Description of problem: ----------------------- When upgrade of RHVH host is initiated from RHV Manager UI, the host is first moved in to maintenance, redhat-virtualization-host-image-update is updated, then the host is rebooted. As part of this upgrade/update procedure, in case, if moving the host in to maintenance fails, there are no proper events or messages notified to the user Version-Release number of selected component (if applicable): ------------------------------------------------------------- RHHI-V 1.5 ( RHV 4.2.7 & RHGS 3.4.1 ) How reproducible: ----------------- Always Steps to Reproduce: ------------------- 1. Stop one of the brick of the volume in host1 2. Try to upgrade host2 from RHV Manager UI Actual results: --------------- Upgrade initiated from RHV Manager UI silently fails without throwing any errors or events Expected results: ----------------- Upgrade should fail with meaningful error or event, so that user will be aware the reason behind the failure. Additional info: ---------------- While moving the host in to maintenance, by stopping gluster service, there are proper error messages that were thrown. The same should be implemented for upgrade/update procedure initiated from RHV Manager UI
The issue was most probably fixed by BZ1631215, which was released as a part of RHV 4.2.8, so could you please retest with updated version?
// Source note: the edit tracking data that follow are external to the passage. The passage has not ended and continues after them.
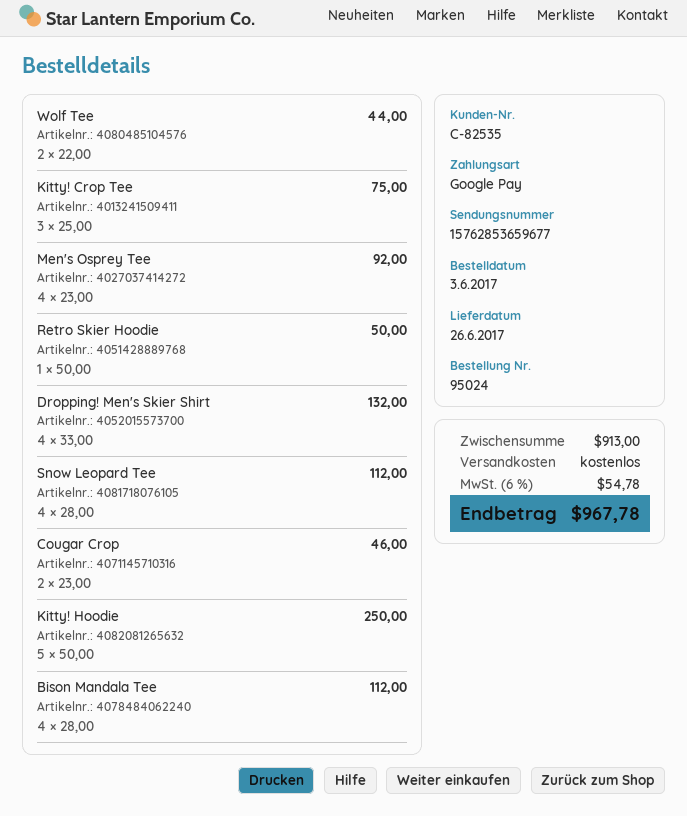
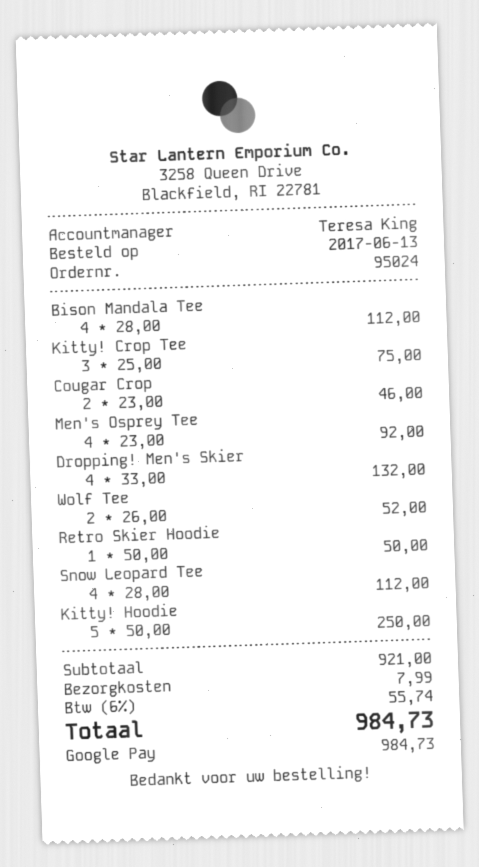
order date: 2017-06-03 -> 2017-06-13
Wolf Tee: 2 x 22.00 = 44.00 -> 2 x 26.00 = 52.00
subtotal: 913.00 -> 921.00
shipping: 0.00 -> 7.99
tax: 6% = 54.78 -> 6% = 55.74
total: 967.78 -> 984.73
Hi Martin, I tested in rhvh-4.3.0.5-0.20190305, still see the issue persisting. Pasting the comments from cloned bug: So as mentioned in the steps executed, we can clearly see that the quorum will be lost if we upgrade Host2 (since already brick in Host 1 is down). But in UI when we try upgrading i don't see any warning while upgrading like say "The quorum will be lost" so something like that sort, and also it fails without any specific error event through which user can assume.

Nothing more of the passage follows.